The reviews of Blueprint Schools on both Glassdoor and Indeed were insightful. Low pay, stressful conditions, poor management. The recent review of the Oakland site on Indeed was a real eye-opener…
https://www.indeed.com/cmp/Blueprint-Schools-Network/reviews
https://www.glassdoor.com/Reviews/Blueprint-Schools-Network-Reviews-E750680.htm
I guess my advice is to do better research, perhaps without seeking a pre-determined judgement from the get-go. I worked with Matt Spengler at Jefferson High School in South-Central Los Angeles several years ago, and he was/is the finest teacher I’ve run across in my 16 years in public education.
I also had the pleasure of visiting the public high school he founded in Oakland, Met West, and was so impressed (as were the fellow teachers, students, and parents who accompanied me) that we subsequently patterned our program’s instructional methodology after the model (“Big Picture”) that he and his staff were employing. Our school, serving an all Title 1 population in South L.A., became a multiple award-winning institution with a 100% graduation and college entrance rate, thanks in no small part to the generous advice of Spengler and his staff, parents, and student body.

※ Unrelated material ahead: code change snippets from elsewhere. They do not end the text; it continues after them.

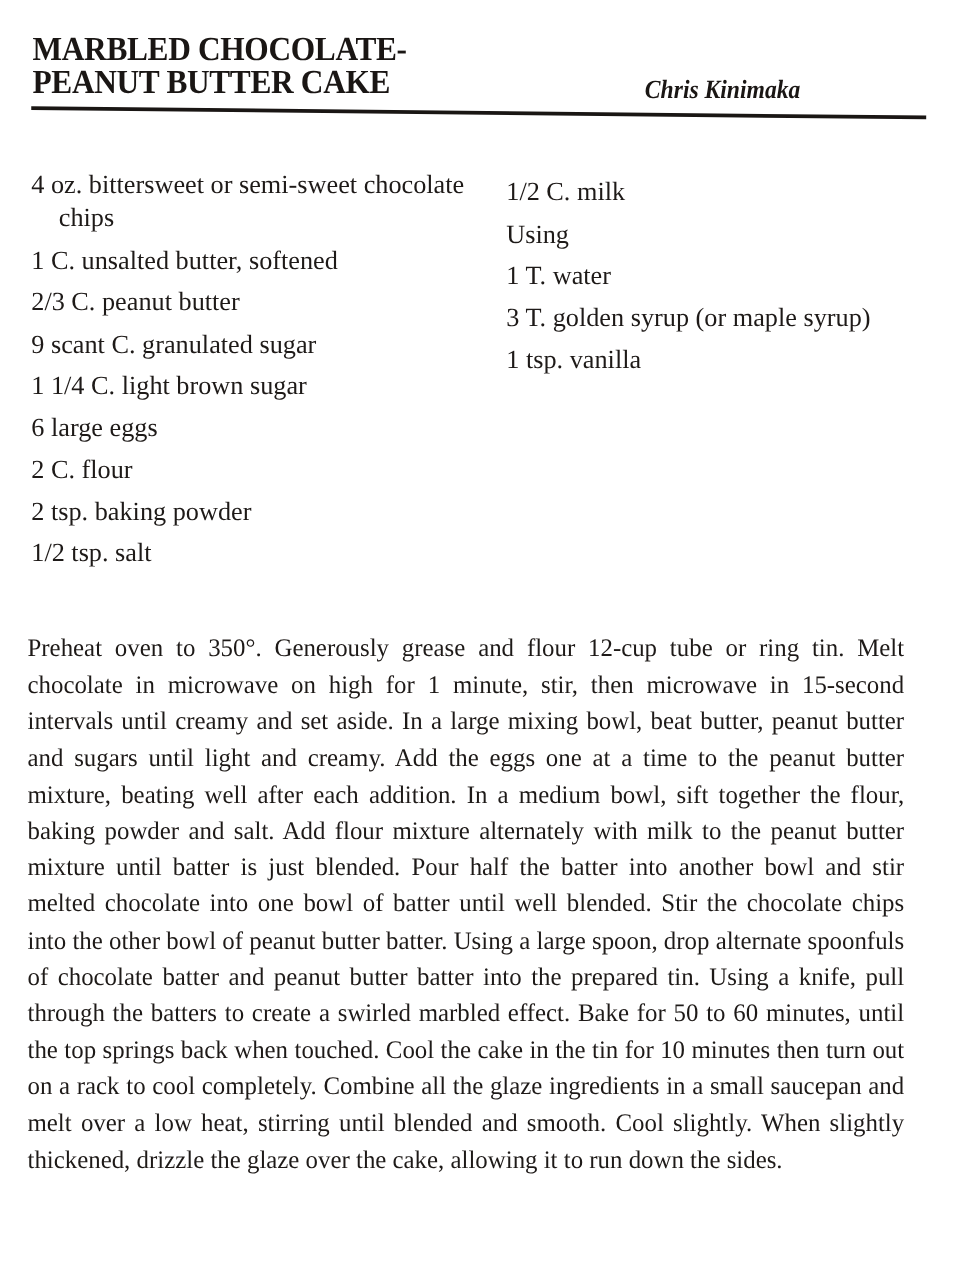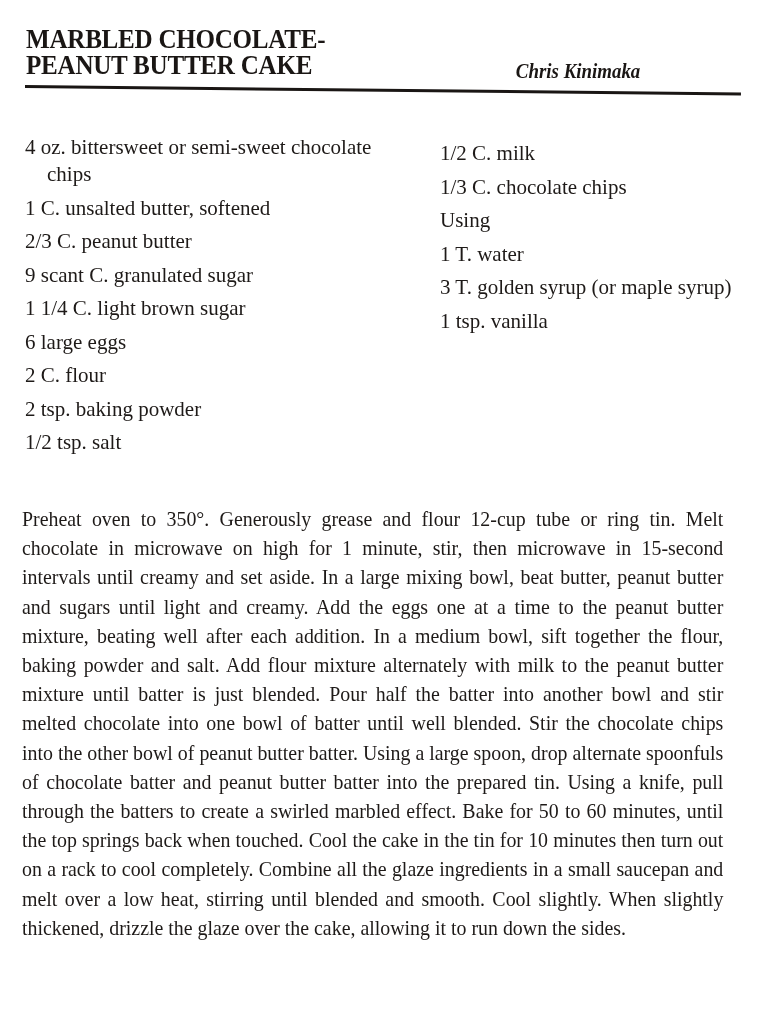--- a/index.html
+++ b/index.html
@@ -24,21 +24,21 @@
     transform:scaleX(0.9); transform-origin:right top;
   }
   .rule {
     position:absolute; left:25px; top:85px; width:716px; height:3px;
     background:#1a1614; transform:rotate(0.6deg); transform-origin:left center;
   }
   .col { position:absolute; font-size:21px; line-height:33.5px; }
   .col-left { left:25px; top:134px; width:350px; }
   .col-right { left:405px; top:140px; width:350px; }
   .ing { padding-left:22px; text-indent:-22px; line-height:27px; margin-bottom:6.5px; }
-  .col-right .ing { padding-left:18px; text-indent:-18px;margin-left:35px; }
+  .col-right .ing { padding-left:18px; text-indent:-18px; }
   .method {
     position:absolute; left:22px; top:505px; width:712px;
     font-size:20.2px; line-height:29.2px; text-align:justify;
     transform:scaleX(0.985); transform-origin:left top;
   }
 </style>
 </head>
 <body>
 
 <div class="page">
@@ -56,21 +56,20 @@
     <div class="ing">9 scant C. granulated sugar</div>
     <div class="ing">1 1/4 C. light brown sugar</div>
     <div class="ing">6 large eggs</div>
     <div class="ing">2 C. flour</div>
     <div class="ing">2 tsp. baking powder</div>
     <div class="ing">1/2 tsp. salt</div>
   </div>
 
   <div class="col col-right">
     <div class="ing">1/2 C. milk</div>
-    <div class="ing">1/3 C. chocolate chips</div>
     <div class="ing">Using</div>
     <div class="ing">1 T. water</div>
     <div class="ing">3 T. golden syrup (or maple syrup)</div>
     <div class="ing">1 tsp. vanilla</div>
   </div>
 
   <div class="method">Preheat oven to 350°. Generously grease and flour 12-cup tube or ring tin. Melt chocolate in microwave on high for 1 minute, stir, then microwave in 15-second intervals until creamy and set aside. In a large mixing bowl, beat butter, peanut butter and sugars until light and creamy. Add the eggs one at a time to the peanut butter mixture, beating well after each addition. In a medium bowl, sift together the flour, baking powder and salt. Add flour mixture alternately with milk to the peanut butter mixture until batter is just blended. Pour half the batter into another bowl and stir melted chocolate into one bowl of batter until well blended. Stir the chocolate chips into the other bowl of peanut butter batter. Using a large spoon, drop alternate spoonfuls of chocolate batter and peanut butter batter into the prepared tin. Using a knife, pull through the batters to create a swirled marbled effect. Bake for 50 to 60 minutes, until the top springs back when touched. Cool the cake in the tin for 10 minutes then turn out on a rack to cool completely. Combine all the glaze ingredients in a small saucepan and melt over a low heat, stirring until blended and smooth. Cool slightly. When slightly thickened, drizzle the glaze over the cake, allowing it to run down the sides.</div>
 </div>
 
 </body></html>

You (and several other people who have chimed in, similarly uninformed, but smug and accusatory nonetheless) seem to dismiss his achievements as some sort of scam, but I can only conclude that you’ve never met him, nor corresponded with him, nor ever attempted to glean anything more than superficial knowledge of his and his colleagues’ work. Spengler has dedicated his entire professional life to opening pathways to a brighter future for kids and families who happen to live in under-served neighborhoods, and has consistently attempted to expand his knowledge and the size/scope of his and his colleagues’ work. If you, or anyone else, genuinely has questions regarding his intentions or his methodology, I suggest you reach out and ask him for details, which I’m sure he would be happy to provide.